Technical Remedies for Patching Toil

Patching is toil? Here are some technical solutions that will make you a security engineering architecture hero in your organization.

Utilize Prioritization to Gain Time for Automation

In recent discussions and articles, there's been a growing focus on strategies that help teams rank priority of patching tasks. These tasks are often best deferred, allowing teams to concentrate on more critical patches that might put your system at risk such as patching vulnerabilities that are known to be actively exploited. Prioritization is the name of the game here. It enables you to zero in on what truly matters and helps you make the most of your resources.

If you're a security analyst or engineer, prioritization frameworks are invaluable in your work. Prioritization tasks are exposed when patching is a difficult task. This will happen when there are patch conflicts, testing is difficult, deployments are difficult and several other scenarios. Automating prioritization is a win and decision trees have been presented as a potential solution for this by several vendors and teams. Prioritization decisions are nonetheless difficult in many instances, we should also be aware of the large number of patching problems that can be reduced because ease of patching was improved to such an extent that only a few cases need prioritization intervention. 

You may even find two different user groups of security are served here, security managers and security analysts hugely appreciate and value the positive benefits of automated prioritization on the very complex task of managing patch priorities in a large system (such as one where there are hundreds of applications and hundreds of individual teams involved). Similarly engineering leaders with infrastructure and application teams will often value easing the burden of patching. 

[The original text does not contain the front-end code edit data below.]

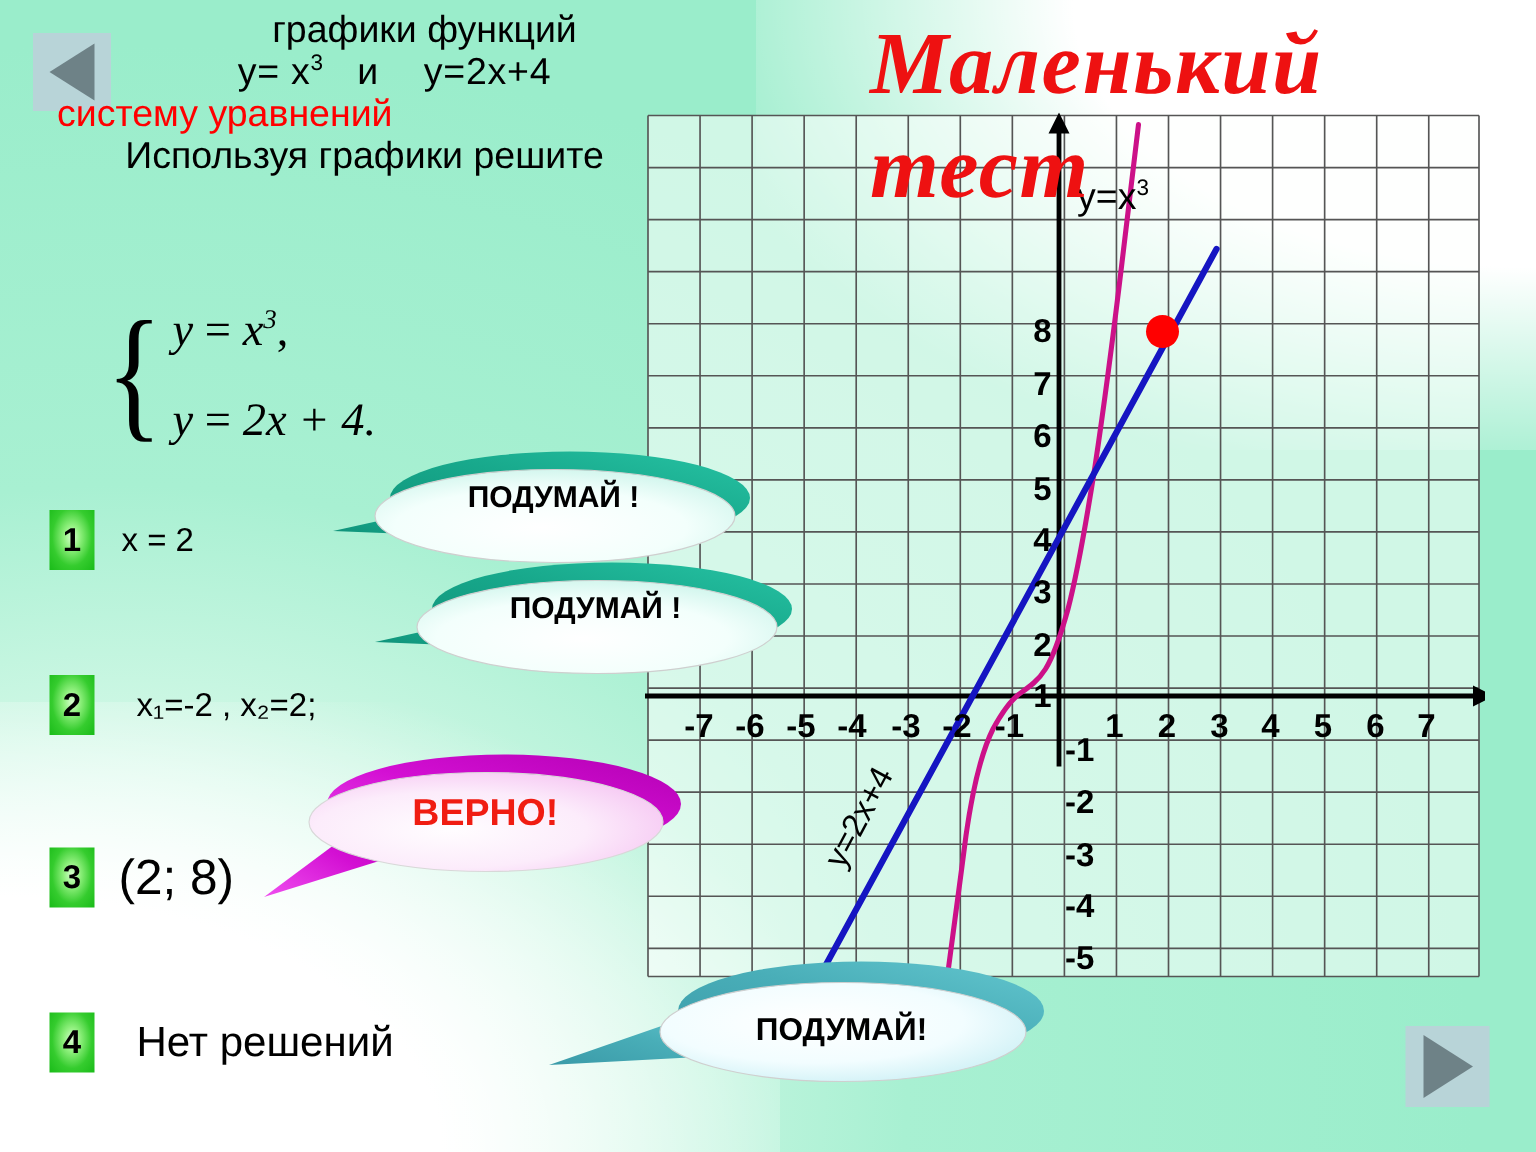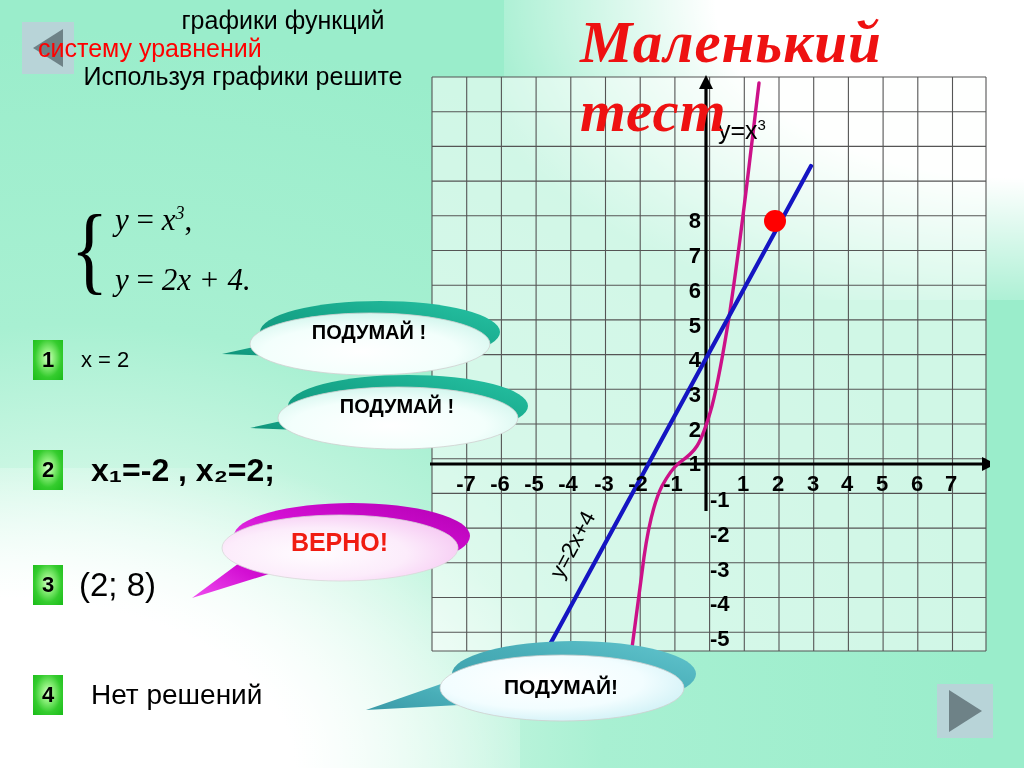"y= x3 и y=2x+4" div { html: none -> <div> <span>y= x</span><span>3</span> &nbsp;&nbsp;<span>и</span>&nbsp;&nbsp;&nbsp; <span>y=2x+4</span> </div> }
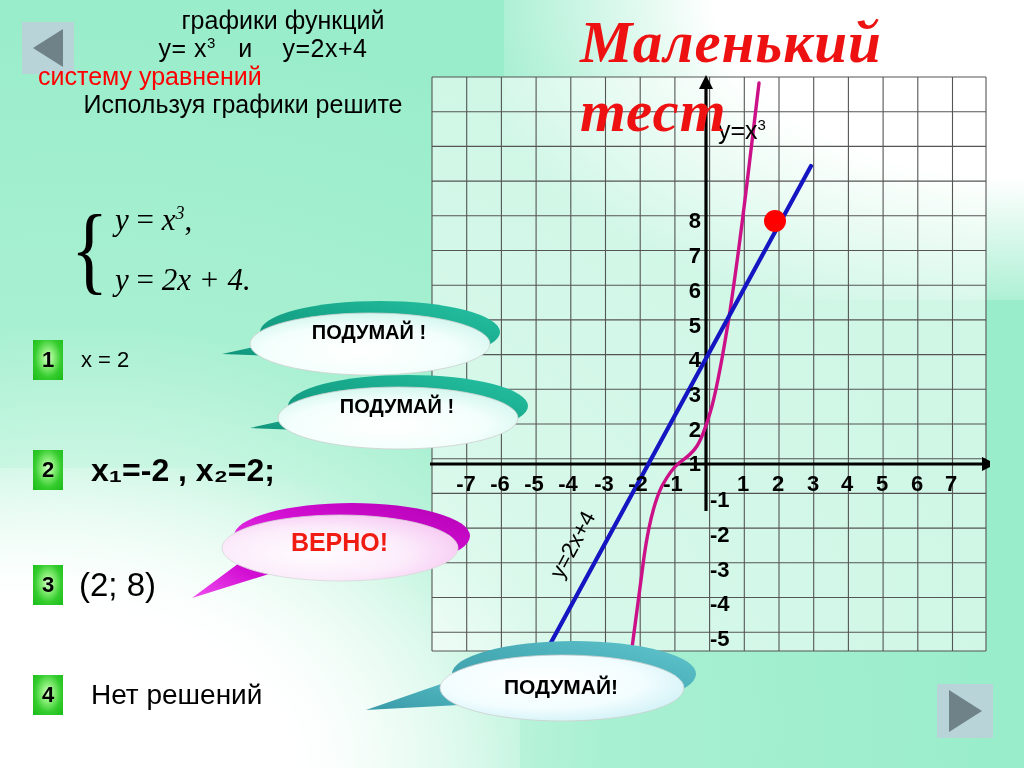"x₁=-2 , x₂=2;" #ans2 .answer-text { font-size: 32px -> 22px; font-weight: bold -> none }
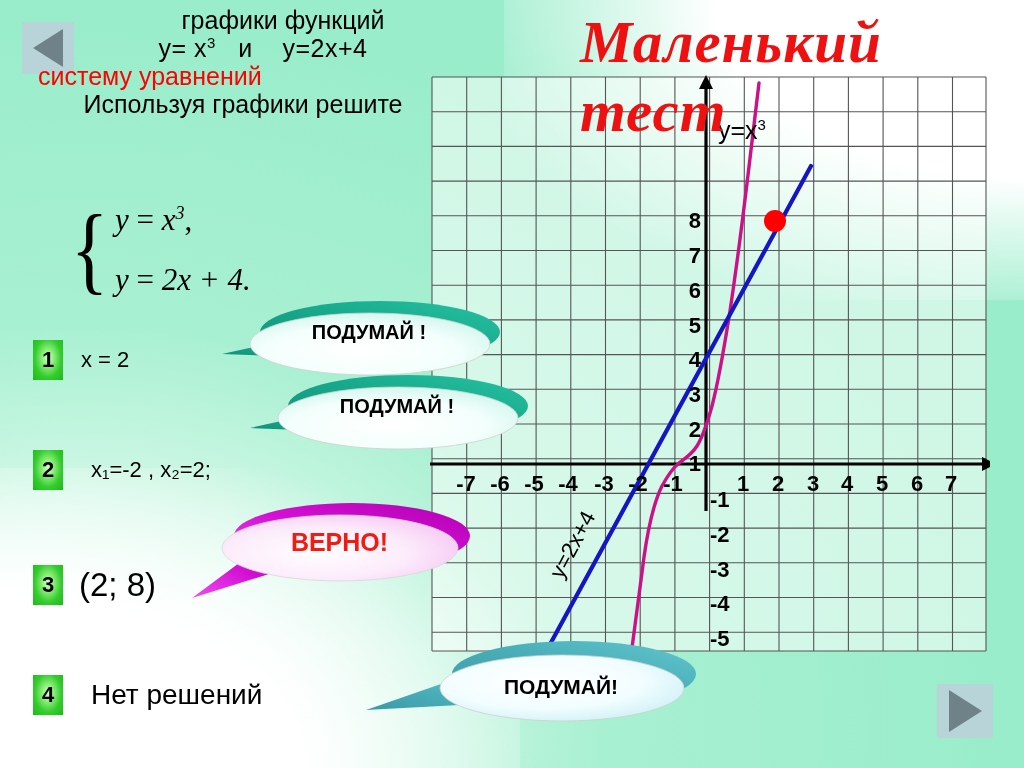"ВЕРНО!" #bub3 { left: 192px -> 176px }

Both of these perspectives, security analyst leaders and engineering leaders are actually vital to the life of a large infrastructure and the success of the security mission in facilitating the objectives of the business.

If you can avoid having to direct a team to patch, or being directed to patch, because automation is in place, thats a win. It means you don't have to have the talk - either to be directed to patch, or directing a team to patch. What most would really prefer is relatively easy operational excellence for our teams, making them successful so that only exceptions need be ranked and discussed in detail, and when these are discussed they are likely to be relevant risk items.

Don't Overlook the Simplest Solution - Lean Towards Simple Automated Patching Unless Prevented - Rank the Priority of Exceptions to this Rule

A crucial question to ask is, "Is this a low-risk system with redundant backups in place?" If the answer is yes, it's often more prudent to implement basic, automated patching at staggered intervals across redundant copies of your application. This might even be done by means of a simple cron script. Don't underestimate the power of simplicity. However, it's essential to have a monitoring plan in case a patch disrupts a redundant copy of your application. In low-risk scenarios, a straightforward, imperfect process is superior to waiting for a more sophisticated implementation of automated patching. Biasing toward automated patching in the absence of significant risk can save systems from potential threats. Since the systems that are lower risk often end up being neglected they can be a painful source of vulnerabilities that can lead to lateral movement. This approach may not work for high-risk applications or systems lacking reliable redundancy. In our experience, imaging systems every four hours effectively safeguards low-risk systems and allows for easy rollback of problematic patches. Neglecting the security of a low-risk system with a known exploitable vulnerability can lead to dire consequences, but rolling back a patch is often a straightforward task when you have regular system images or continuous backups. Some linux distro's provide automated update capabilities eg dnf-automatic or yum-cron, numerous approaches allow you to build update packs that are consistent over your fleet of services.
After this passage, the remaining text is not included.